From the Publisher
This bustling entry features miraculous survivals and just deserts for the biblio-baddies… Rescues and kittens by the carload, with a bit of inner growth on the side.”—Kirkus Reviews
“I enjoy humor that makes me think, so this book’s absurd wit is up my alley… The characters and story are highly delightful, and I highly recommend you give the book, and series, a shot.”—YA Books Central
“An amazing read for kids 8-14 . . . but adults who are young at heart and don’t mind something a little silly and quirky once in a while would probably have a blast with it as well. . . . Bastille vs. the Evil Librarians was the conclusion the readers deserved, and I closed the cover on the final page of my favorite MG series of all time feeling content and satisfied.”—Bibliosanctum
For the Alcatraz vs. the Evil Librarians series:
"This is an excellent choice to read aloud to the whole family. It's funny, exciting, and briskly paced. Best of all, the message it gives young readers is that a person's flawsbeing late, breaking things, etc.can sometimes turn into useful talents." Nancy Pearl on NPR's Morning Edition
"In this original, hysterical homage to fantasy literature, Sanderson's first novel for youth recalls the best in Artemis Fowl and A Series of Unfortunate Events." VOYA
"A happily action-packed romp." Horn Book
Kirkus Reviews
2022-06-22
Previous prognostications of failure and doom notwithstanding, this bustling entry features miraculous survivals and just deserts for the biblio-baddies.

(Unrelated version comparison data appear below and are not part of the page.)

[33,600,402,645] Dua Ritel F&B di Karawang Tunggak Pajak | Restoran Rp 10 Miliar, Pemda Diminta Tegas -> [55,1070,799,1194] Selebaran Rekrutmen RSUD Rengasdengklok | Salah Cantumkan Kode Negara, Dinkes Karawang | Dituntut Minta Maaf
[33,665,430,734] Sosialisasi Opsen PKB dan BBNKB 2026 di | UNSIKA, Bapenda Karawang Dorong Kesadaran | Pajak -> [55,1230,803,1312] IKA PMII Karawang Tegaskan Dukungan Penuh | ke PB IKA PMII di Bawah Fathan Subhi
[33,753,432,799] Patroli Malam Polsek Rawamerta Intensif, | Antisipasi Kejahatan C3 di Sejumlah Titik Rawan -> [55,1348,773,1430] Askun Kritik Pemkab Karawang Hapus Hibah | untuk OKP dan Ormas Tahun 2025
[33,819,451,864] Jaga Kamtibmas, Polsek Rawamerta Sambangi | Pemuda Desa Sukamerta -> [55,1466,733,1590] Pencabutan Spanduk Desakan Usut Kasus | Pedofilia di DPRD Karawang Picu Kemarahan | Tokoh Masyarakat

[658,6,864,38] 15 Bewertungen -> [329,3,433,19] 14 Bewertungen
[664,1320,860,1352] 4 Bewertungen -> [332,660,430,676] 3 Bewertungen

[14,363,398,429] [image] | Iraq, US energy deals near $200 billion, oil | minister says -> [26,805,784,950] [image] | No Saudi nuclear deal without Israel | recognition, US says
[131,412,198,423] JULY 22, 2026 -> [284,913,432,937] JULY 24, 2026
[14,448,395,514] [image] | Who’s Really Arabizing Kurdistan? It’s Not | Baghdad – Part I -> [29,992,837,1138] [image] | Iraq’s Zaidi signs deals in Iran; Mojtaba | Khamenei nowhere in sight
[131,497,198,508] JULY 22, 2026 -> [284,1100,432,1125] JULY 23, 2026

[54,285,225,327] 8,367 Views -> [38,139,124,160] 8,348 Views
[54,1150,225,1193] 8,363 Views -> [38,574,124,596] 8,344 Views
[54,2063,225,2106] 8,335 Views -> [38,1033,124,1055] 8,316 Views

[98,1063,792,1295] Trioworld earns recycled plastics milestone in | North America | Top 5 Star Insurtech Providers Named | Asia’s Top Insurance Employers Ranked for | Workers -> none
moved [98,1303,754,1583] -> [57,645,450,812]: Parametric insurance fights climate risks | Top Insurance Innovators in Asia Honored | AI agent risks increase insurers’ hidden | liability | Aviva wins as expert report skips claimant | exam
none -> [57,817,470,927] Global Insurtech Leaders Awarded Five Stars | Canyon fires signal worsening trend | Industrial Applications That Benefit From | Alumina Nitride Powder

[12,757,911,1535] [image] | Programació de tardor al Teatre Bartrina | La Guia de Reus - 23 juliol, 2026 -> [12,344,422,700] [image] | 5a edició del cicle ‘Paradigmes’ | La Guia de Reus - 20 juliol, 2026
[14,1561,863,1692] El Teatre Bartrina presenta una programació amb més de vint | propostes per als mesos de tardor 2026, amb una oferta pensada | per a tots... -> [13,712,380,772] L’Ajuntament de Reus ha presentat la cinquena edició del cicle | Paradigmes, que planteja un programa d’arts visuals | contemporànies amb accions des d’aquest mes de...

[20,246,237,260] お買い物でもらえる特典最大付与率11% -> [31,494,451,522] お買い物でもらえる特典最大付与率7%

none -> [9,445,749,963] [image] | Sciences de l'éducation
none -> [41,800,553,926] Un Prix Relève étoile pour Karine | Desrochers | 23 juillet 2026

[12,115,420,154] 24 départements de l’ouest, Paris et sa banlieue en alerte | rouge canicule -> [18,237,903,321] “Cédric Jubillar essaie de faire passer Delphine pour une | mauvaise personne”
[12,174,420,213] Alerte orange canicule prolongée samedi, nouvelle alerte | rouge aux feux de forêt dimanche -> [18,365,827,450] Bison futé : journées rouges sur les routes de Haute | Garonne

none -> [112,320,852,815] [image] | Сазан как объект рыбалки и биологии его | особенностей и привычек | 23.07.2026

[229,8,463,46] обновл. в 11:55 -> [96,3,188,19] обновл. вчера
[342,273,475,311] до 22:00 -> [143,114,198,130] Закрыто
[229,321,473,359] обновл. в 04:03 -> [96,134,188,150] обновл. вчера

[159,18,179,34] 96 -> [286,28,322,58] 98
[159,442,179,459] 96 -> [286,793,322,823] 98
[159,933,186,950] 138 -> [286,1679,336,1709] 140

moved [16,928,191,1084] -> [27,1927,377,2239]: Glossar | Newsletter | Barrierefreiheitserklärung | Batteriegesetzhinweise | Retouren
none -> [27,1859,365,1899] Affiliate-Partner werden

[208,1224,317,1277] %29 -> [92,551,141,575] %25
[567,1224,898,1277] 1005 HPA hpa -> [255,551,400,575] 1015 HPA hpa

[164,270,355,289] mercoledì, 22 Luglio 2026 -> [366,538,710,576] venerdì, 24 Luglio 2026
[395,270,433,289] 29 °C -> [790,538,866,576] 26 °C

Switching narrators in the wake of devastating deeds at the end of The Dark Talent (2016), the co-authors pick up the action with stern, stab-happy Bastille describing her rescue of traumatized Alcatraz Smedry from a Library of Congress that is filling up with lava, then a desperate effort to keep ultra-evil librarian Biblioden the Scrivener from forcing the world’s remaining Free Kingdoms to check themselves out permanently. Despite her own forewarnings of a disastrous ending and stern suggestion to start with Volume 1 for the backstory, she does fill in enough of what’s going on for readers to keep pace—and in characteristically take-no-prisoners tones, lays out a rip-roaring tale in which she fulfills her role as Alcatraz’s protector with plenty of brisk (if bloodless) sword work and an unshakeable loyalty that, along with the occasional punch, draws him out of a paralyzing slough of guilt and self-loathing. A climactic battle features a horde of bloodthirsty kittens and a ravenous, punning monster—followed by hints that surviving librarians may be taking up worthier missions and, since Bastille insists on the veracity of this account, credible reasons why people the world around have talents for being late, breaking things, and like peccadillos. Most of the heroically posed figures in Lazo’s realistically modeled illustrations are light-skinned.
Rescues and kittens by the carload, with a bit of inner growth on the side. (Fantasy. 10-14)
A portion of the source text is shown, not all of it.